Records from a data source:
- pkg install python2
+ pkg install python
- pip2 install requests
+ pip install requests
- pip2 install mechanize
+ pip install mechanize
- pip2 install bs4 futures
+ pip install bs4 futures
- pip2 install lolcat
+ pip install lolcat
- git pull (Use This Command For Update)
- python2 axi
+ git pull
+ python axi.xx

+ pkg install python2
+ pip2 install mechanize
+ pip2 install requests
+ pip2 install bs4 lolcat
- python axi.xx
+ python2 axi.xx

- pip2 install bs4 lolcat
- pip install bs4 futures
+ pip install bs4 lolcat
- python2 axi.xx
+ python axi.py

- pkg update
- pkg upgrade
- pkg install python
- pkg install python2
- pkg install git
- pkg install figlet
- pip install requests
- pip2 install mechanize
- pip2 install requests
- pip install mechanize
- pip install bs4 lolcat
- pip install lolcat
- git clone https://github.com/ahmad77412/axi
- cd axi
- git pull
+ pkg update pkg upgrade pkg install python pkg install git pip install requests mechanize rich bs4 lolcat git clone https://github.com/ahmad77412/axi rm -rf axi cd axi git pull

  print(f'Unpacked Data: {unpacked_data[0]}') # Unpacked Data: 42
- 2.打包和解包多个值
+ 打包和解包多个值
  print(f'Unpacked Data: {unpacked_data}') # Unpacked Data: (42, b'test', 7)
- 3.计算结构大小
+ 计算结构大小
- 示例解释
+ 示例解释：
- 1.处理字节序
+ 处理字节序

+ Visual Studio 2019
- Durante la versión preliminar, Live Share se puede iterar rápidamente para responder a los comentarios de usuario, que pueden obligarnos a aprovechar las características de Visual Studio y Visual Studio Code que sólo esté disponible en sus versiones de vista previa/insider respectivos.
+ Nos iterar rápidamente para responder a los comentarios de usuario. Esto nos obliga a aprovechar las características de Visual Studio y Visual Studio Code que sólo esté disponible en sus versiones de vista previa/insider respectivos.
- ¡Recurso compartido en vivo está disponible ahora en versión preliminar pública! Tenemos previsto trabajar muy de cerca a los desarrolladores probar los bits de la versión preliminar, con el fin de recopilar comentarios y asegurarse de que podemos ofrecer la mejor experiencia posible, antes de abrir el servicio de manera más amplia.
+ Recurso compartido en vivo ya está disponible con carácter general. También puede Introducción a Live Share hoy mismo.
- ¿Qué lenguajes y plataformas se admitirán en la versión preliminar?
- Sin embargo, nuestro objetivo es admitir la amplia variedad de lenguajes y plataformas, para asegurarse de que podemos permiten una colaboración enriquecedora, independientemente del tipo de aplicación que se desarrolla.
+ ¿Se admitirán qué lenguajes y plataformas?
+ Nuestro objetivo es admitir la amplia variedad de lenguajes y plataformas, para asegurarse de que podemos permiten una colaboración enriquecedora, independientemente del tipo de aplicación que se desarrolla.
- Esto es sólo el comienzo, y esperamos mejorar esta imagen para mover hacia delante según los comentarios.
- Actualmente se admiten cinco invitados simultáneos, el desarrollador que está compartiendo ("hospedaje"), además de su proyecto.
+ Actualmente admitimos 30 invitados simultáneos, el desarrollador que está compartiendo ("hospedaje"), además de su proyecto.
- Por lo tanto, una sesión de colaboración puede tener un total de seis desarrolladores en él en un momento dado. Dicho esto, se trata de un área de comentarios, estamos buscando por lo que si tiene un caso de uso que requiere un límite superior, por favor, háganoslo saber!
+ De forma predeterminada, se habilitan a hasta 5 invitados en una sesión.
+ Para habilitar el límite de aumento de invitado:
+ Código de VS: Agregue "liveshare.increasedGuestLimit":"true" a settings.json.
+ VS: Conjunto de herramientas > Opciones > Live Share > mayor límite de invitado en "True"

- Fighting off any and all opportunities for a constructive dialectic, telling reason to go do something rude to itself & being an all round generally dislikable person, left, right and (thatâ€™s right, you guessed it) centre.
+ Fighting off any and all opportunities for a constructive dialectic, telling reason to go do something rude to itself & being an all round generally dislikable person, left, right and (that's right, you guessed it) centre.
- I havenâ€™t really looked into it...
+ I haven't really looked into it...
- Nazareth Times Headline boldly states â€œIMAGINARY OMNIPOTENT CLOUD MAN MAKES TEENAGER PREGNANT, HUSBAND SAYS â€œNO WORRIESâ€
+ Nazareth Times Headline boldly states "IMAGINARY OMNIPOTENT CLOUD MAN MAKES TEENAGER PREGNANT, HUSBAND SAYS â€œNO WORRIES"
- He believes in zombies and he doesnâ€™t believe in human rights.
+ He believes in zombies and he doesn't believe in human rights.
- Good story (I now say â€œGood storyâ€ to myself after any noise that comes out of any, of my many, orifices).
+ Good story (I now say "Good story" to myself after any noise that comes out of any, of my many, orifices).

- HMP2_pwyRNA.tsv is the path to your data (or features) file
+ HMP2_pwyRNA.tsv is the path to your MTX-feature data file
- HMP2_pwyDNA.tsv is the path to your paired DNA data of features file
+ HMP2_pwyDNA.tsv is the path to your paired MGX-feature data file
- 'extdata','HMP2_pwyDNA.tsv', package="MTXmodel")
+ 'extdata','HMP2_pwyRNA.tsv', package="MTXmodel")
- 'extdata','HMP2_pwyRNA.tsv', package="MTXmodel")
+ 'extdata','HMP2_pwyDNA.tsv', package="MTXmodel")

» Aim of the task
Each entry is to be written out exactly as it was given.

» Exercise result
- pkg install python2
+ pkg install python
- pip2 install requests
+ pip install requests
- pip2 install mechanize
+ pip install mechanize
- pip2 install bs4 futures
+ pip install bs4 futures
- pip2 install lolcat
+ pip install lolcat
- git pull (Use This Command For Update)
- python2 axi
+ git pull
+ python axi.xx

+ pkg install python2
+ pip2 install mechanize
+ pip2 install requests
+ pip2 install bs4 lolcat
- python axi.xx
+ python2 axi.xx

- pip2 install bs4 lolcat
- pip install bs4 futures
+ pip install bs4 lolcat
- python2 axi.xx
+ python axi.py

- pkg update
- pkg upgrade
- pkg install python
- pkg install python2
- pkg install git
- pkg install figlet
- pip install requests
- pip2 install mechanize
- pip2 install requests
- pip install mechanize
- pip install bs4 lolcat
- pip install lolcat
- git clone https://github.com/ahmad77412/axi
- cd axi
- git pull
+ pkg update pkg upgrade pkg install python pkg install git pip install requests mechanize rich bs4 lolcat git clone https://github.com/ahmad77412/axi rm -rf axi cd axi git pull

  print(f'Unpacked Data: {unpacked_data[0]}') # Unpacked Data: 42
- 2.打包和解包多个值
+ 打包和解包多个值
  print(f'Unpacked Data: {unpacked_data}') # Unpacked Data: (42, b'test', 7)
- 3.计算结构大小
+ 计算结构大小
- 示例解释
+ 示例解释：
- 1.处理字节序
+ 处理字节序

+ Visual Studio 2019
- Durante la versión preliminar, Live Share se puede iterar rápidamente para responder a los comentarios de usuario, que pueden obligarnos a aprovechar las características de Visual Studio y Visual Studio Code que sólo esté disponible en sus versiones de vista previa/insider respectivos.
+ Nos iterar rápidamente para responder a los comentarios de usuario. Esto nos obliga a aprovechar las características de Visual Studio y Visual Studio Code que sólo esté disponible en sus versiones de vista previa/insider respectivos.
- ¡Recurso compartido en vivo está disponible ahora en versión preliminar pública! Tenemos previsto trabajar muy de cerca a los desarrolladores probar los bits de la versión preliminar, con el fin de recopilar comentarios y asegurarse de que podemos ofrecer la mejor experiencia posible, antes de abrir el servicio de manera más amplia.
+ Recurso compartido en vivo ya está disponible con carácter general. También puede Introducción a Live Share hoy mismo.
- ¿Qué lenguajes y plataformas se admitirán en la versión preliminar?
- Sin embargo, nuestro objetivo es admitir la amplia variedad de lenguajes y plataformas, para asegurarse de que podemos permiten una colaboración enriquecedora, independientemente del tipo de aplicación que se desarrolla.
+ ¿Se admitirán qué lenguajes y plataformas?
+ Nuestro objetivo es admitir la amplia variedad de lenguajes y plataformas, para asegurarse de que podemos permiten una colaboración enriquecedora, independientemente del tipo de aplicación que se desarrolla.
- Esto es sólo el comienzo, y esperamos mejorar esta imagen para mover hacia delante según los comentarios.
- Actualmente se admiten cinco invitados simultáneos, el desarrollador que está compartiendo ("hospedaje"), además de su proyecto.
+ Actualmente admitimos 30 invitados simultáneos, el desarrollador que está compartiendo ("hospedaje"), además de su proyecto.
- Por lo tanto, una sesión de colaboración puede tener un total de seis desarrolladores en él en un momento dado. Dicho esto, se trata de un área de comentarios, estamos buscando por lo que si tiene un caso de uso que requiere un límite superior, por favor, háganoslo saber!
+ De forma predeterminada, se habilitan a hasta 5 invitados en una sesión.
+ Para habilitar el límite de aumento de invitado:
+ Código de VS: Agregue "liveshare.increasedGuestLimit":"true" a settings.json.
+ VS: Conjunto de herramientas > Opciones > Live Share > mayor límite de invitado en "True"

- Fighting off any and all opportunities for a constructive dialectic, telling reason to go do something rude to itself & being an all round generally dislikable person, left, right and (thatâ€™s right, you guessed it) centre.
+ Fighting off any and all opportunities for a constructive dialectic, telling reason to go do something rude to itself & being an all round generally dislikable person, left, right and (that's right, you guessed it) centre.
- I havenâ€™t really looked into it...
+ I haven't really looked into it...
- Nazareth Times Headline boldly states â€œIMAGINARY OMNIPOTENT CLOUD MAN MAKES TEENAGER PREGNANT, HUSBAND SAYS â€œNO WORRIESâ€
+ Nazareth Times Headline boldly states "IMAGINARY OMNIPOTENT CLOUD MAN MAKES TEENAGER PREGNANT, HUSBAND SAYS â€œNO WORRIES"
- He believes in zombies and he doesnâ€™t believe in human rights.
+ He believes in zombies and he doesn't believe in human rights.
- Good story (I now say â€œGood storyâ€ to myself after any noise that comes out of any, of my many, orifices).
+ Good story (I now say "Good story" to myself after any noise that comes out of any, of my many, orifices).

- HMP2_pwyRNA.tsv is the path to your data (or features) file
+ HMP2_pwyRNA.tsv is the path to your MTX-feature data file
- HMP2_pwyDNA.tsv is the path to your paired DNA data of features file
+ HMP2_pwyDNA.tsv is the path to your paired MGX-feature data file
- 'extdata','HMP2_pwyDNA.tsv', package="MTXmodel")
+ 'extdata','HMP2_pwyRNA.tsv', package="MTXmodel")
- 'extdata','HMP2_pwyRNA.tsv', package="MTXmodel")
+ 'extdata','HMP2_pwyDNA.tsv', package="MTXmodel")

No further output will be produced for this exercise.